The whole deal of 1NF is to eliminate repeating groups and multiple value columns. The examples have shown clearly (I hope you think so!) that using such a structure can lead to a conceptually complex data model, and complex queries later on in development. Also, 1NF helps with inconsistency issues by reducing data redundancy, fewer places we need to update for the same piece of data, a higher chance that the piece of data is consistent in the entire database (Doe Doe information is the same no matter which table we look at).

This will be the point that will be repeated over and over again when talking about the benefits of the normal forms in this post. Because after all, the main reason for their existence is to do just that, improving data consistency by reducing data redundancy and data anomalies (insert anomalies, update anomalies, delete anomalies).

The downside⌗

Although it helps prevent inconsistency and simplify data model design, 1NF is not without flaws. As we mentioned, sometimes it is more performant to embed data directly than to create data references, which 1NF implicitly encourages. In fact, some NoSQL databases actually encourage embedding over referencing, MongoDB is one such example. The first normal form also isn’t friendly to use with tree-like data structures, often requires complex self-joins together with implementation of techniques like path enumeration, nested set, adjacency list or multiple queries to the database, and joins on the application level.

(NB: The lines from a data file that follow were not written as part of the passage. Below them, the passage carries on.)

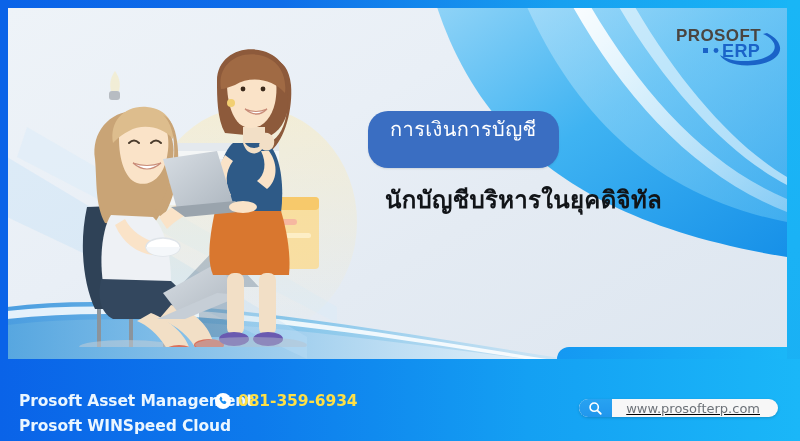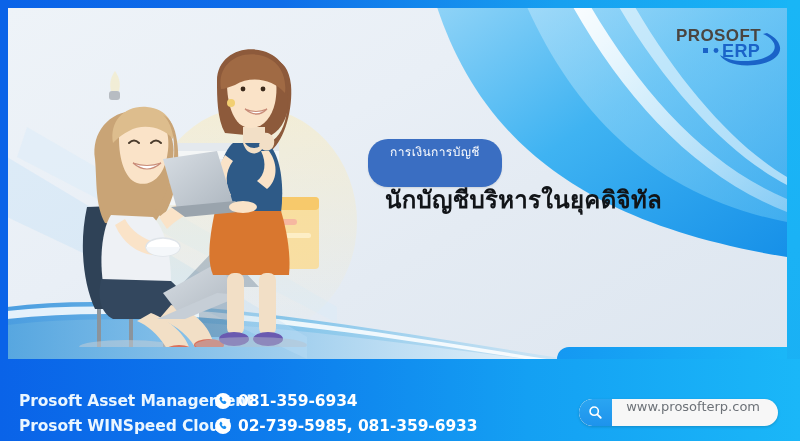--- a/index.html
+++ b/index.html
@@ -42,11 +42,10 @@
     padding:7px 22px 27px 22px;
     background:#3a6ec2;
     border-radius:20px;
-    color:#ffffff; font-size:12px; line-height:1.15;
+    color:#ffffff; font-size:20px; line-height:1.15;
     letter-spacing:.4px;
     box-shadow:0 1px 2px rgba(0,0,0,.10);
     white-space:nowrap;
-    margin-top:28px;
   }
   
   #headline {

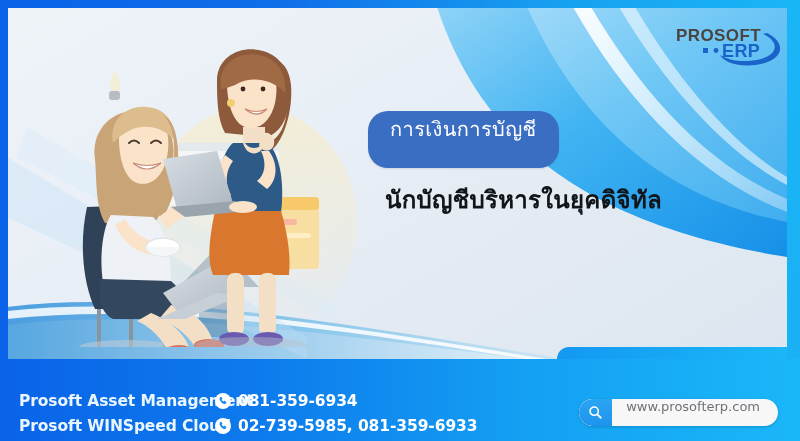--- a/index.html
+++ b/index.html
@@ -73,7 +73,7 @@
   .phone-wrap { display:flex; align-items:center; gap:7px; }
   .phone-ico { width:16px; height:16px; flex:0 0 16px; }
   .phone-num {
-    color:#ffffff; font-size:15.5px; font-weight:700;
+    color:#fde047; font-size:15.5px; font-weight:700;
     white-space:nowrap; letter-spacing:-.1px;
   }
   

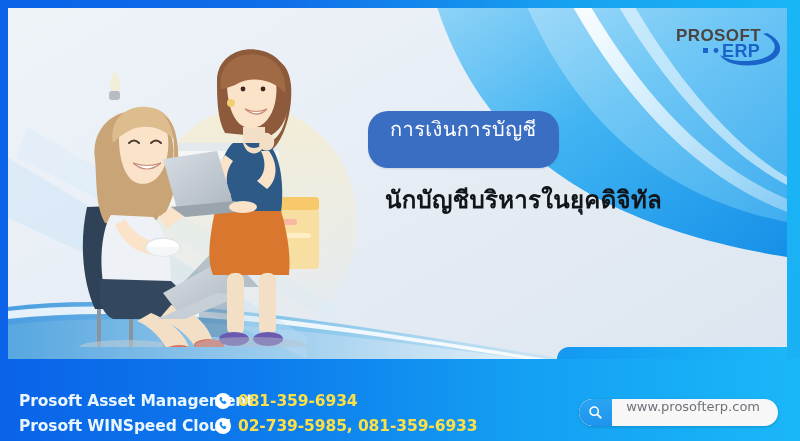--- a/index.html
+++ b/index.html
@@ -79,9 +79,10 @@
   
   #search {
     position:absolute; right:22px; top:399px;
-    display:flex; align-items:flex-start; height:27px;
+    display:flex; align-items:center; height:18px;
     background:#f7f7f7; border-radius:14px; overflow:hidden;
     box-shadow:0 1px 3px rgba(0,0,0,.18);
+    text-decoration:underline;
   }
   #search-btn {
     width:33px; height:27px; flex:0 0 33px;

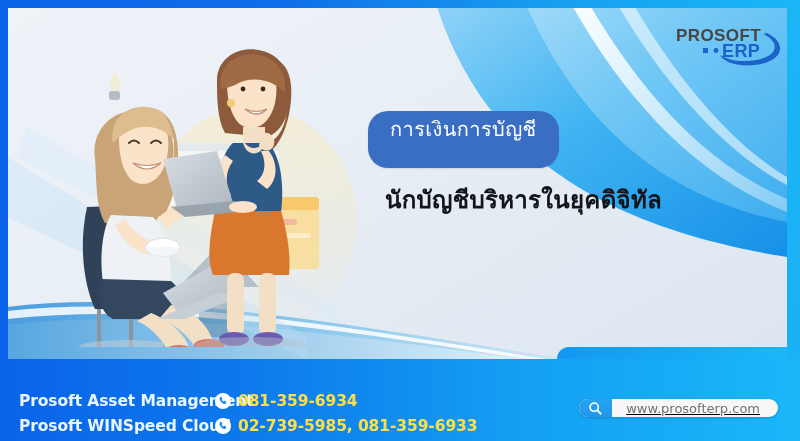--- a/index.html
+++ b/index.html
@@ -298,13 +298,6 @@
 
     <div class="contact-row">
       <span class="contact-label">Prosoft WINSpeed Cloud</span>
-      <span class="phone-wrap">
-        <svg class="phone-ico" viewBox="0 0 16 16">
-          <circle cx="8" cy="8" r="8" fill="#ffffff"></circle>
-          <path d="M5.2,4.1 c0.5,-0.4 1.1,-0.3 1.4,0.2 l0.7,1.1 c0.2,0.4 0.1,0.8 -0.2,1.0 l-0.5,0.4 c0.3,0.8 1.0,1.5 1.8,1.8 l0.4,-0.5 c0.3,-0.3 0.7,-0.4 1.0,-0.2 l1.1,0.7 c0.5,0.3 0.6,0.9 0.2,1.4 l-0.4,0.5 c-0.4,0.5 -1.1,0.6 -1.7,0.4 C7.3,10.6 5.4,8.7 4.6,6.5 C4.4,5.9 4.5,5.2 5.0,4.8 Z" fill="#1a8ef0"></path>
-        </svg>
-        <span class="phone-num">02-739-5985, 081-359-6933</span>
-      </span>
     </div>
 
   </div>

These criticisms, however, are not unique to 1NF but are applicable to the higher normal forms aswell. Because normal forms encourage splitting data into atomic tables whenever possible, making them often requires multiple JOINs, possible to slow down read queries. Moreover by using referential keys, it is complicated to scale (shard) the data into multiple physical locations while also ensuring the keys’ integrity.

Functional dependency⌗

I found it hard going into the next normal forms without fully knowing what a functional dependency is. After all, it is the essence that the second and third normal forms are trying to reinforce. Let’s see what it is all about.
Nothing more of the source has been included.